▸ What to do: Please print exactly the lines from the one containing "[731,323,887,339] put it" through the last line of the records, and only those. Leave out any pictures.

(Difference listings)

* * * * * * *

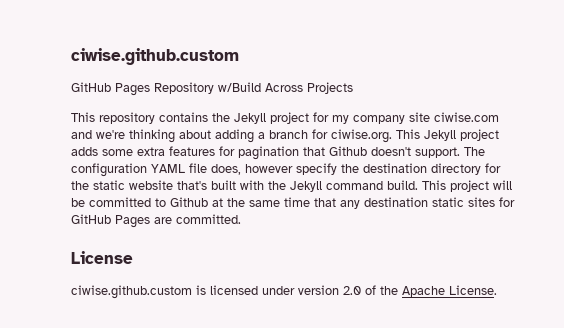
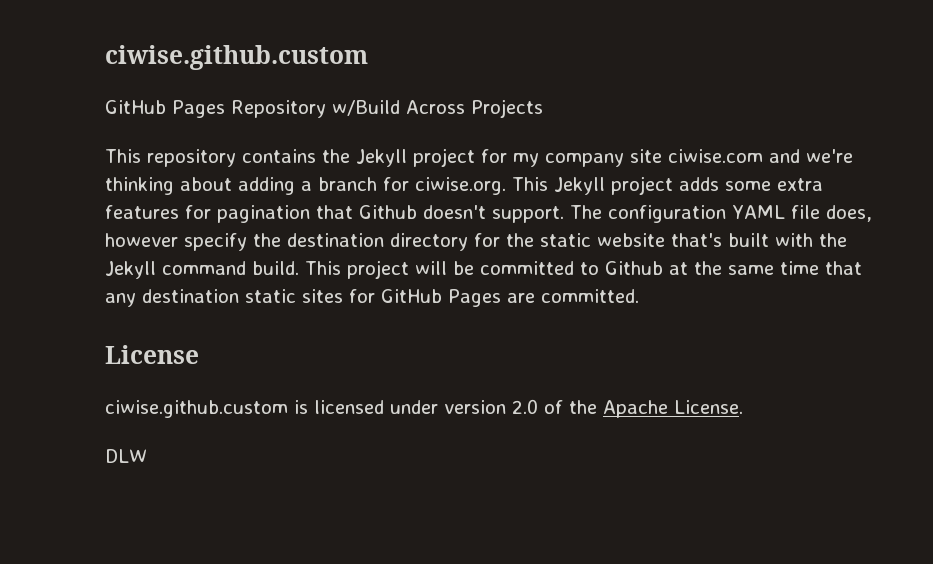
(497, 290) none -> [105,449,147,463] // DLW

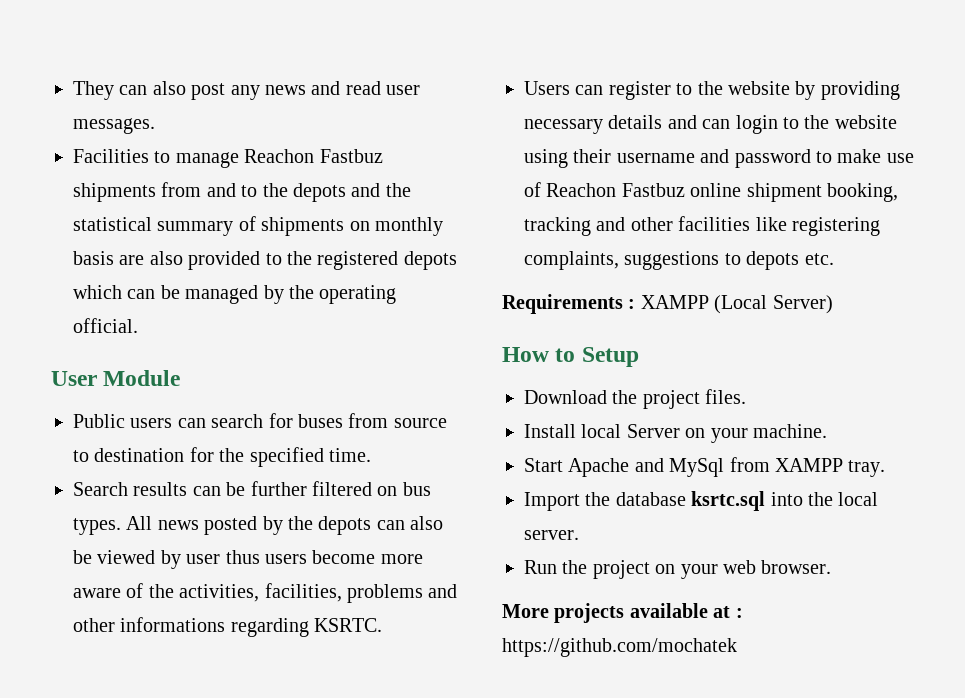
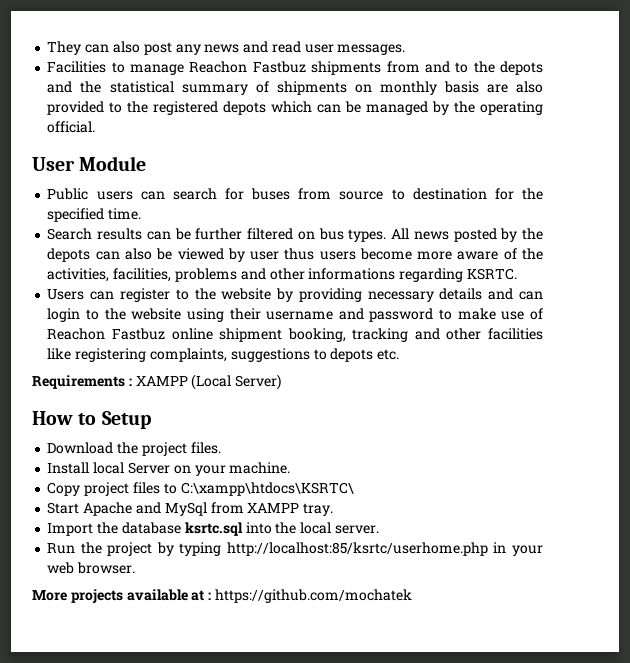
(827, 431) none -> [47,482,354,496] // Copy project files to C:\xampp\htdocs\KSRTC\
[655,564,676,574] on -> [156,542,507,556] by typing http://localhost:85/ksrtc/userhome.php in

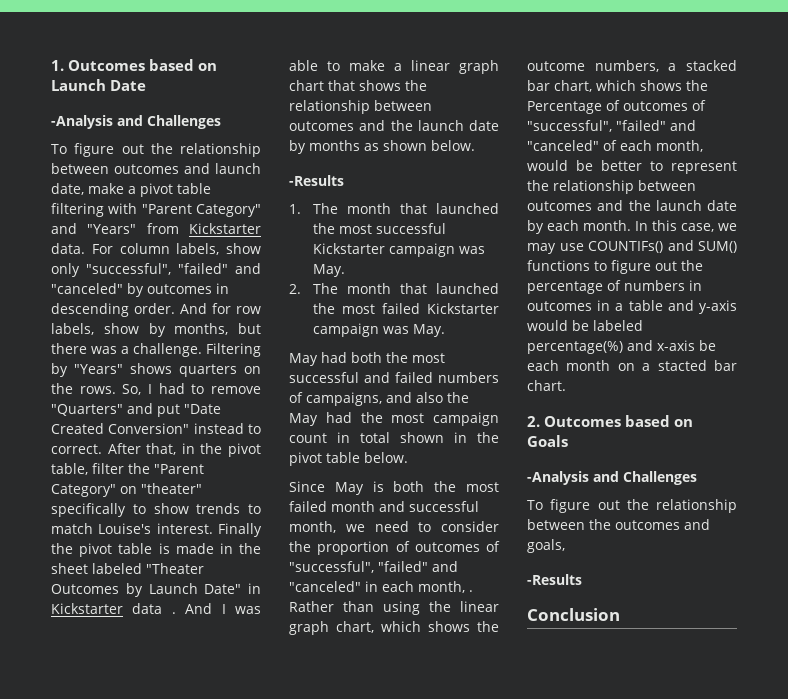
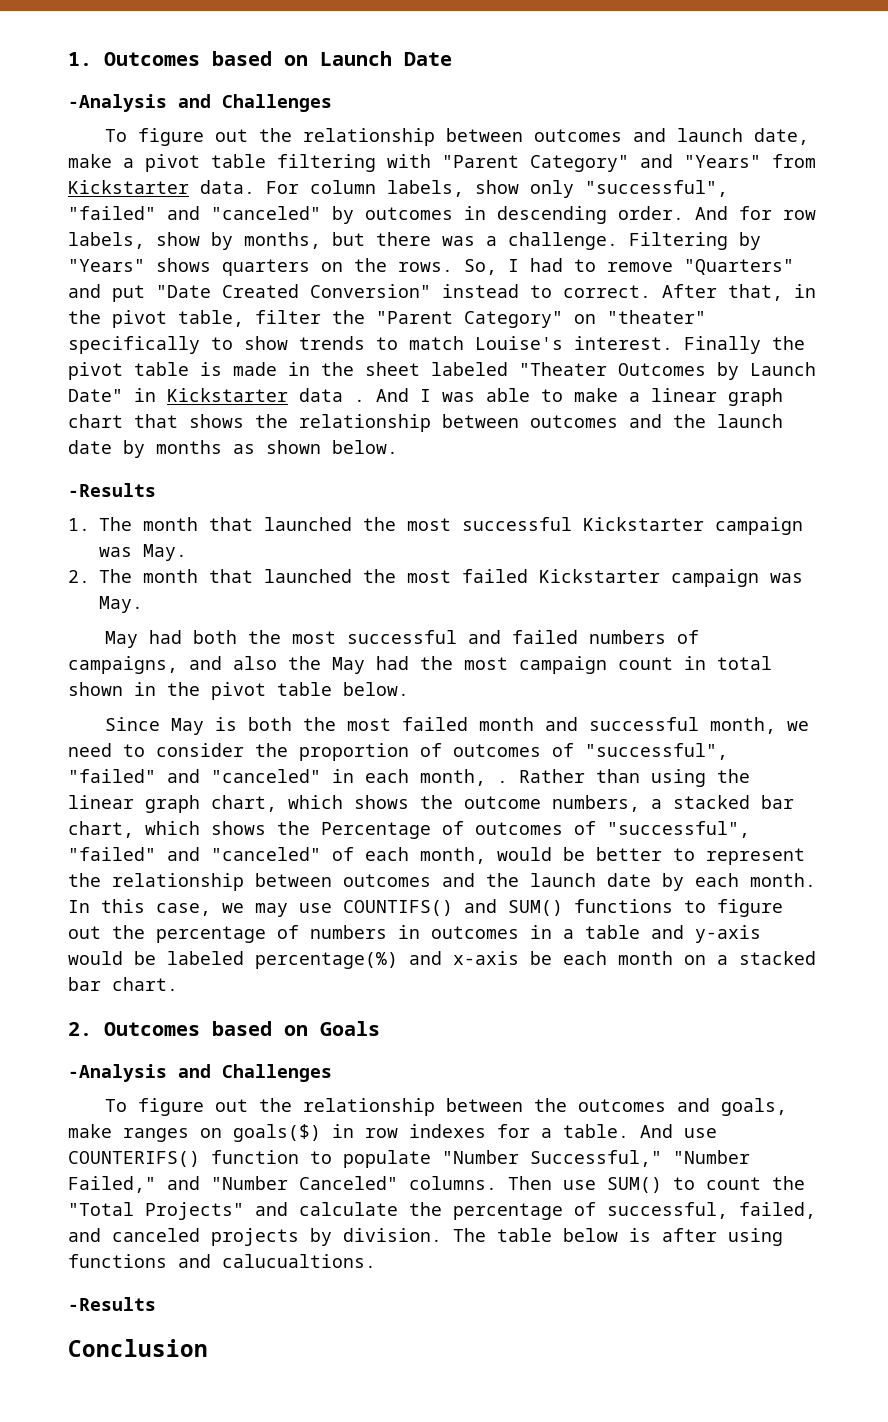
[588,241,663,253] COUNTIFs() -> [343,900,453,916] COUNTIFS()
[657,360,707,371] stacted -> [739,951,816,965] stacked
(565, 546) none -> [68,1124,717,1142] [68,1150,750,1168] [68,1176,805,1193] [68,1202,816,1220] [68,1228,783,1246] [68,1254,376,1268] make ranges on goals($) in row indexes for a table. And use COUNTERIFS() function to populate "Number Successful," "Number Failed," and "Number Canceled" columns. Then use SUM() to count the "Total Projects" and calculate the percentage of successful, failed, and canceled projects by division. The table below is after using functions and calucualtions.

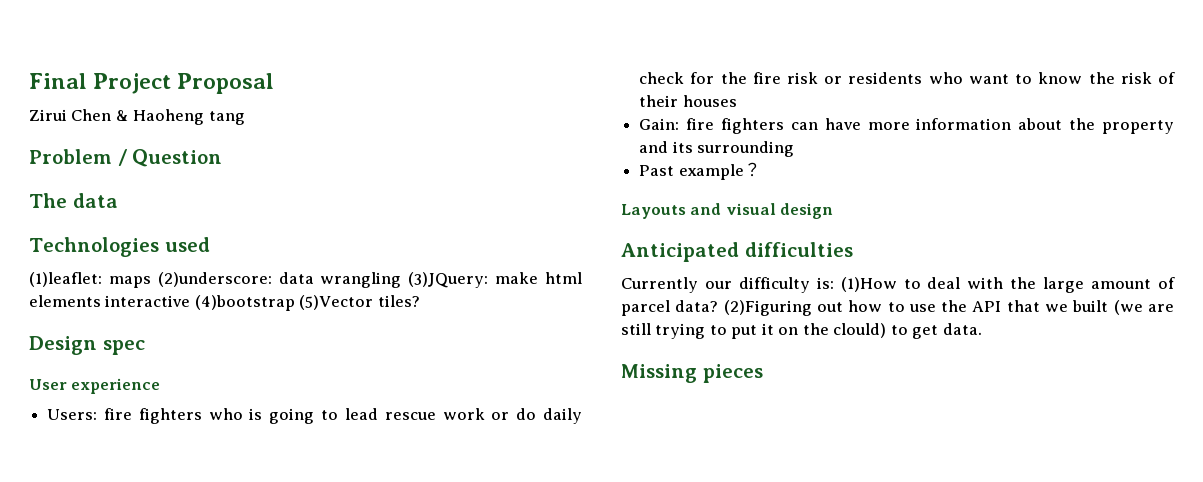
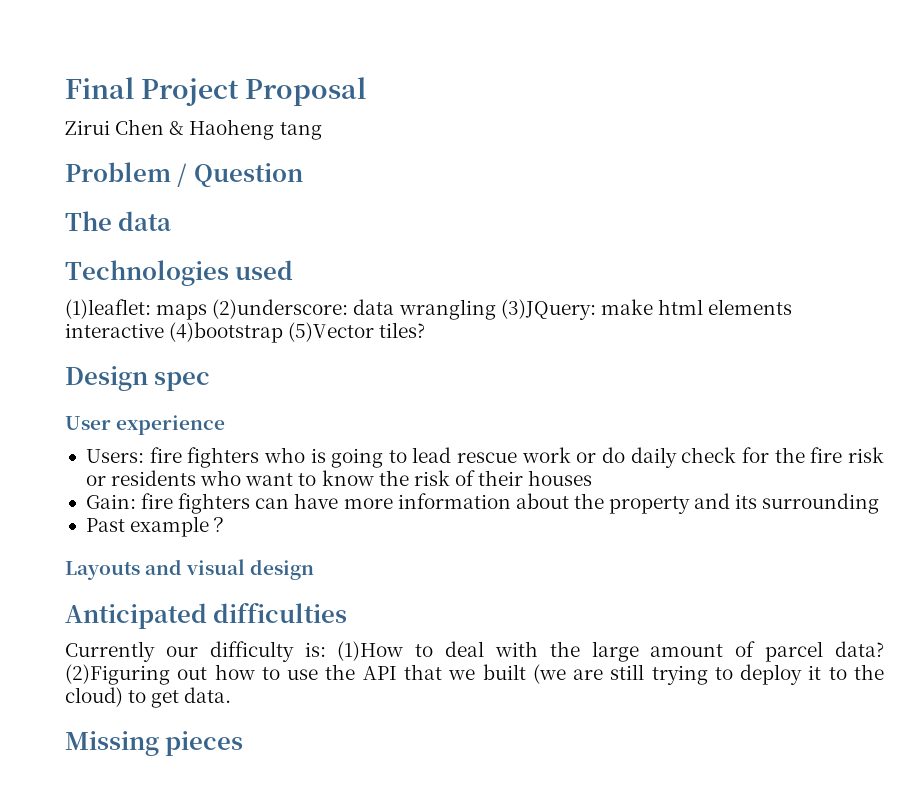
[731,323,887,339] put it on the clould) -> [740,664,885,685] [65,687,123,707] deploy it to the cloud)

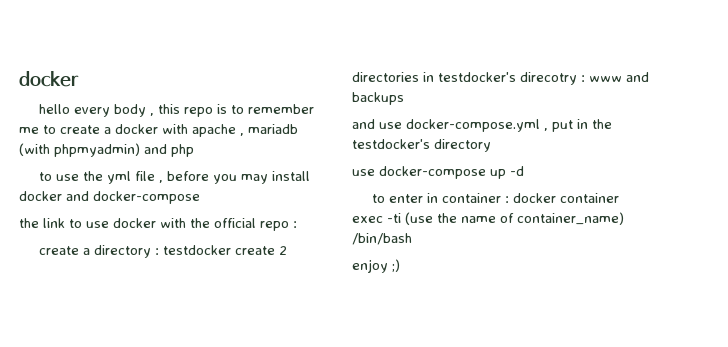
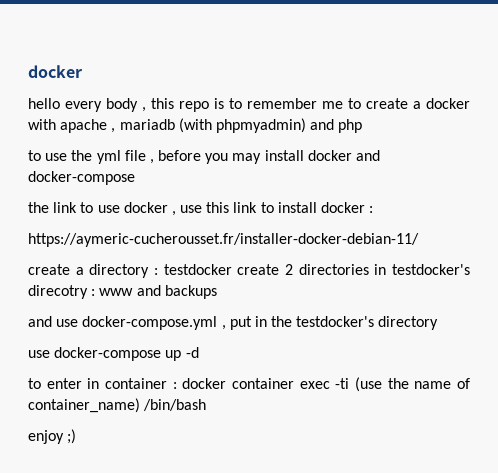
[160,218,297,231] with the official repo : -> [171,202,374,216] [28,233,419,247] , use this link to install docker : // https://aymeric-cucherousset.fr/installer-docker-debian-11/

* * * * * * *

▸ Task answer:
[731,323,887,339] put it on the clould) -> [740,664,885,685] [65,687,123,707] deploy it to the cloud)

[160,218,297,231] with the official repo : -> [171,202,374,216] [28,233,419,247] , use this link to install docker : // https://aymeric-cucherousset.fr/installer-docker-debian-11/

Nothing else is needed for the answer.